My dad was a commercial artist, but also painted in watercolour and acrylic, and it was was some of the rural landscape that my dad loved so much to paint. A favourite subject matter was some of the old farm buildings, and marine scenes. Most of these structures are long gone.

Boat-Shed-at-Phipps-Point.jpg
Ford-Cove-Houses.jpg
Frenchs-Farm-Hornby-Island.jpg
Boat-House-Phipps-Point-George-McLachlan.jpg
Helliwell-Park-Bay.jpg
Flora-Islet-Hand-Troller-Shacks.jpg
Ferry-Dock-in-the-Fall-small.jpg
Whaling Station Bay.jpg

As time went on, I never stopped visiting, and would always look so forward to getting to the island, even for a few days. In my 20s, I’d often come alone, or with friends, and it was fun to explore and show others the amazing place. There were certainly some years when I was so busy with life in the city that I missed coming at all, but it was never far from my mind.
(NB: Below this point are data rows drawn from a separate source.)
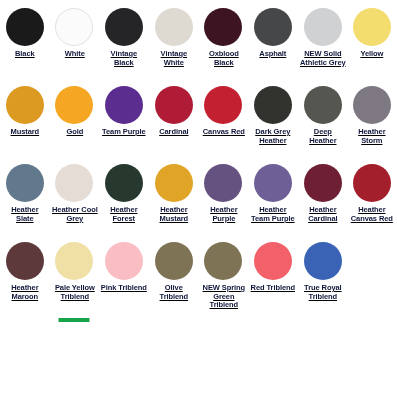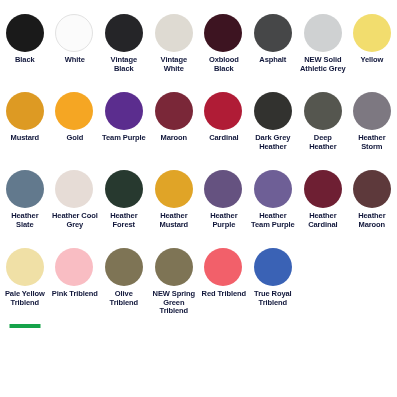"Black" #swatch-grid { padding-top: 14px -> 8px; text-decoration: none -> underline }
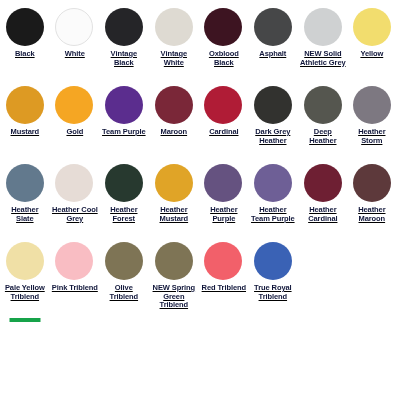"Maroon" div.swatch-cell { html: <div> <div></div> <div>Maroon</div> </div> -> none }
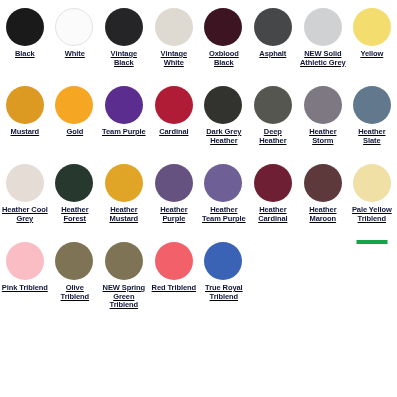"Canvas Red" div.swatch-cell { html: none -> <div> <div></div> <div>Canvas Red</div> </div> }
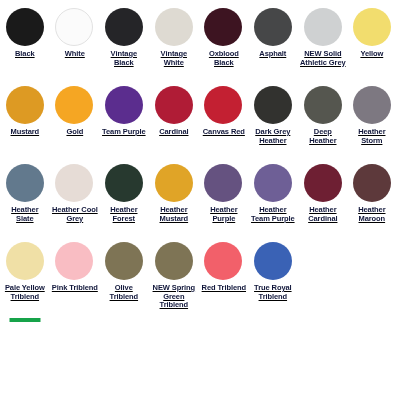"Heather Canvas Red" div.swatch-cell { html: none -> <div> <div></div> <div>Heather Canvas Red</div> </div> }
In 1968, my parents purchased a second piece of property just behind their first. The $2,500 was a stretch for them to be able to afford, but my mom always said it was nice having the space, and that “who knows, maybe one of you boys will want to build a house there one day.” 

In 2010, my partner, Darren and I decided to do just that. We sold our condo in downtown Vancouver, and contracted Blue Sky Design, which had designed and built many wonderful houses on the island. Designer Michael McNamara came up with a design we loved, and his business partner, Tim Wyndham, brought on his crew, and built the house we now live in.

4000-Parnell-Rd-c-1966.jpg
4000-Parnell-Air-3.jpg

Left: 1966 / Right: 2016

The songs and the stories are drawn from memory, triggered by the old home movies and Kodachrome slides as well as scents, revisited scenes, sounds, and the whole feel of living in such a wonderful place. Most of the stories are true, at least in the way I remember or felt them, but as Proust said about his mammoth book “Remembrance of things past is not necessarily the remembrance of things as they were.”

Call it Home is as close as I can get to remembering the essence of things as they were.